问题是,C++11中的默认复制赋值运算符何时使用位逐位复制而不是成员逐位复制?似乎is_trivially_copyable和is_pod都没有提供答案。

首先,对术语进行轻微的修正:您可能指的是_隐式定义的_复制赋值运算符。这与_隐式声明的_复制赋值运算符和_默认_或_显式默认_复制赋值运算符不同。

隐式定义的复制赋值运算符_始终_使用成员逐位复制,除了联合体,对于联合体,对象表示会被复制(即像memcpy一样按字节复制)。

然而,填充的值是未指定的,因此如果编译器知道它确实只是填充而没有被派生类成员重用,那么编译器不需要关心覆盖它。接下来,如果编译器知道赋值运算符等效于直接复制成员对象表示,例如,如果复制赋值运算符是平凡的,那么它可以将成员逐位复制替换为整个对象的对象表示的复制。这不会影响任何可观察的行为,因为唯一的区别,即结果填充值,无论如何都是未指定的。即使复制赋值不是平凡的,编译器在内联之后可能会看到,这种优化不会影响可观察的行为。只要可观察的行为不会更改为在抽象机器上不允许的行为("as-if"规则),就可以允许任何操作。

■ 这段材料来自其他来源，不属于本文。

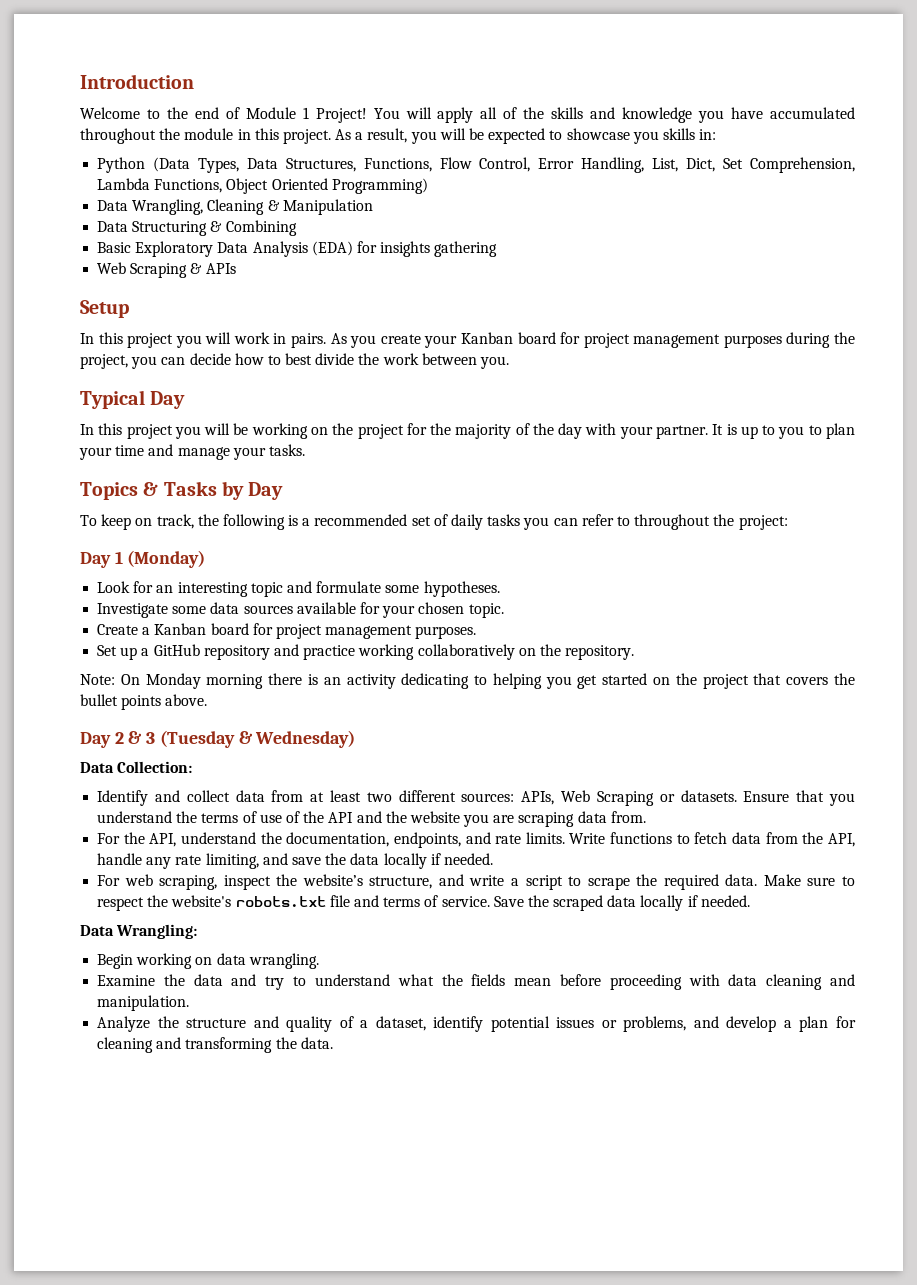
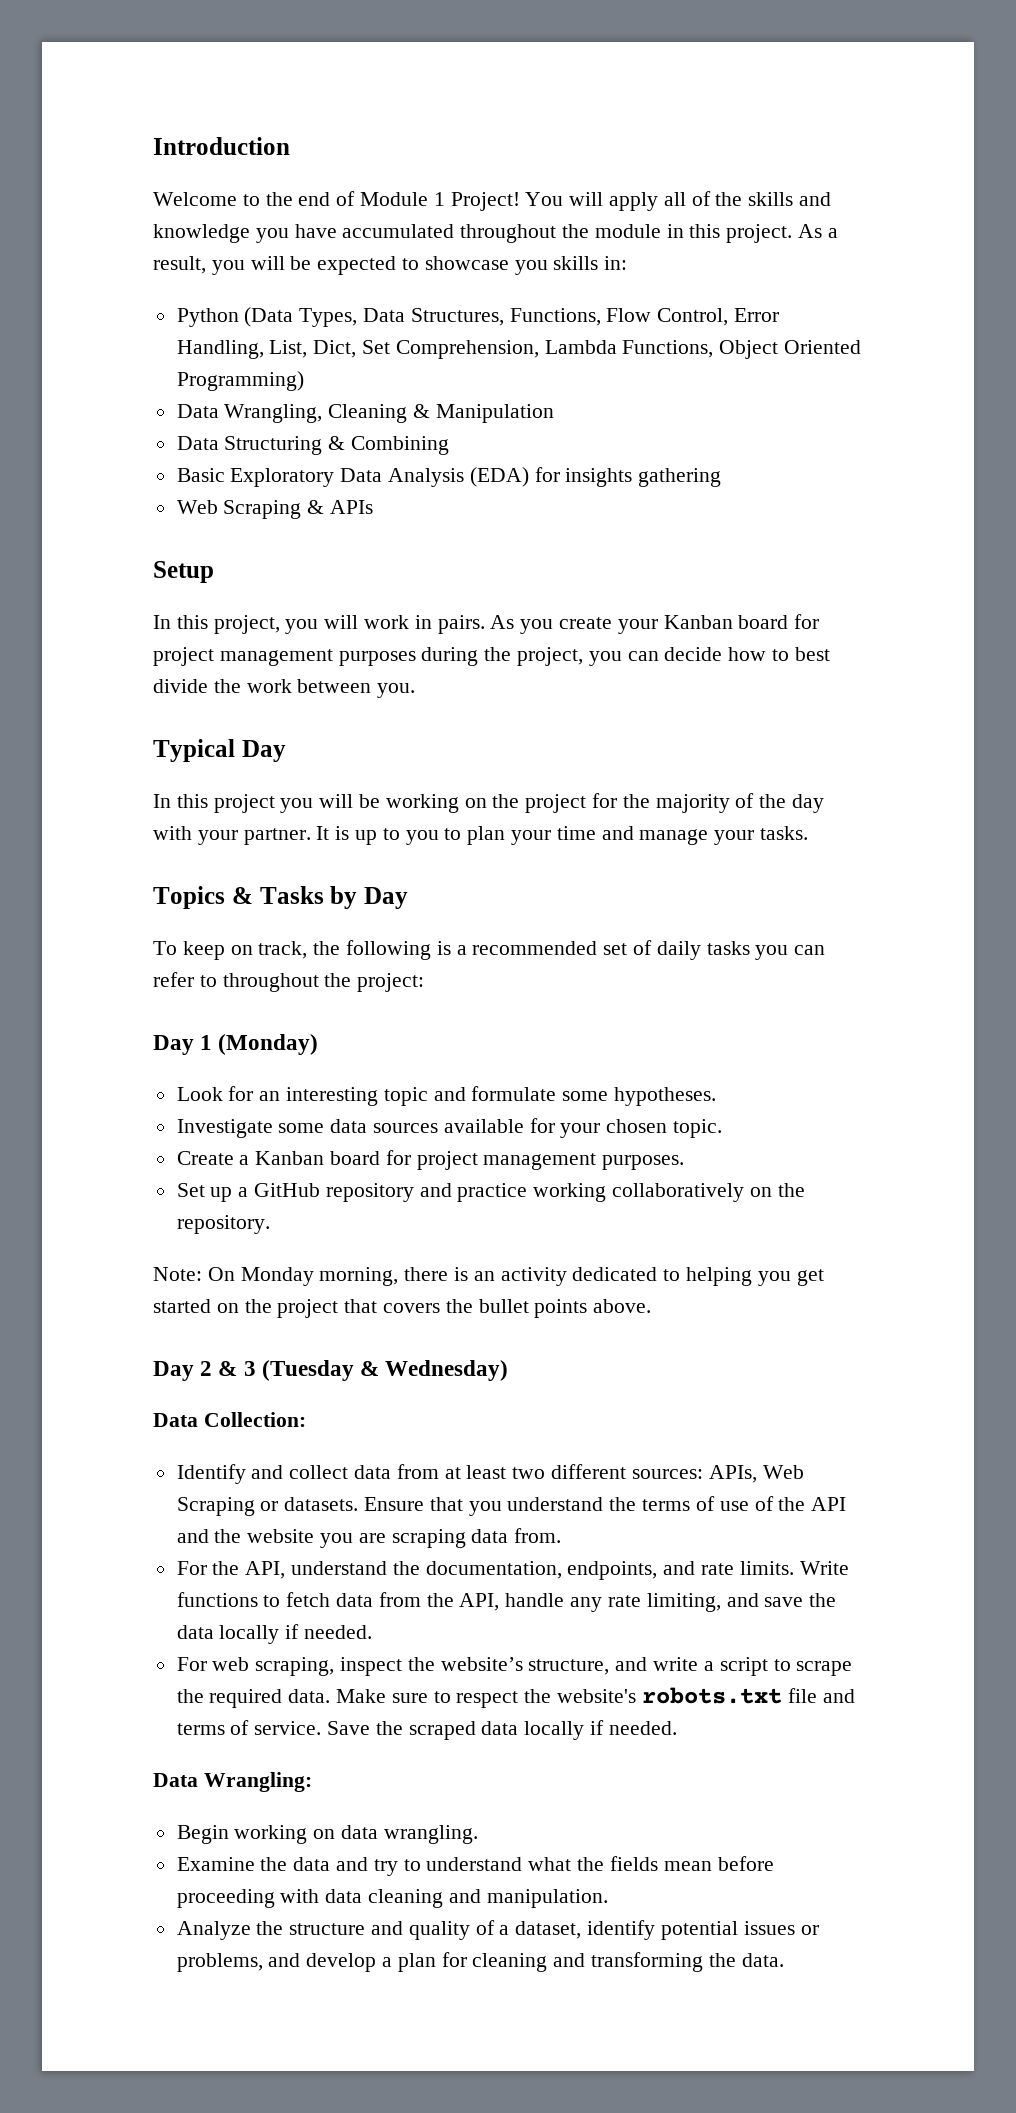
- In this project you will work in pairs.
+ In this project, you will work in pairs.
- Note: On Monday morning there is an activity dedicating to helping you get started on the project that covers the bullet points above.
+ Note: On Monday morning, there is an activity dedicated to helping you get started on the project that covers the bullet points above.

我对编译器如何决定是否重用基类填充感到困惑。根据相关问题,POD类型不会重用基类的填充。

这不是由标准规定的。由编译器决定在哪些情况下重用填充,这不需要与POD属性相一致。事实上,POD概念已被弃用,不再在当前标准版本中使用,除了弃用的is_pod类型特性。

更重要的是,标准规定每个_基类子对象都是_潜在重叠的。此属性用于定义是否允许通过memcpy复制平凡可复制对象,因为_每个_基类子对象都是_潜在重叠的_,所以标准理论上允许_任何_类的尾部填充被重用。显然,这将混淆C兼容性,因为类类型也是有效的C struct,所以编译器不会那么激进。

因为填充的重用会影响翻译单元之间的ABI兼容性,所以编译器通常会遵循一般规则,以保持翻译单元之间的二进制兼容性。通常,编译器/平台组合有一个ABI规范。

GCC和Clang遵循Itanium C++ ABI,该ABI规定了基于C++03标准的POD布局目的的概念,明确基于C++03标准的POD定义,除了一些特殊情况和一些澄清。这个概念,而不是C++标准的"POD"概念,用于决定Itanium C++ ABI中的尾部填充是否被重用。

在C++03中,PublicBase是POD,但PrivateBase不是,因此前者是_用于布局目的的POD_,而后者不是。因此,由于GCC和Clang,尾部填充仅用于后者。

当尾部填充可能被重用时,编译器无法为隐式复制赋值运算符复制整个对象表示,因为这可能会修改派生类成员的一个字节,正如您已经注意到的那样,这可能会影响可观察的行为,因此不包括在"as-if"之下。

英文:

> The question is, when does the default copy assignment operator from C++11 use bit-wise copy instead of member-wise copy? It seems that neither is_trivially_copyable nor is_pod provides the answer.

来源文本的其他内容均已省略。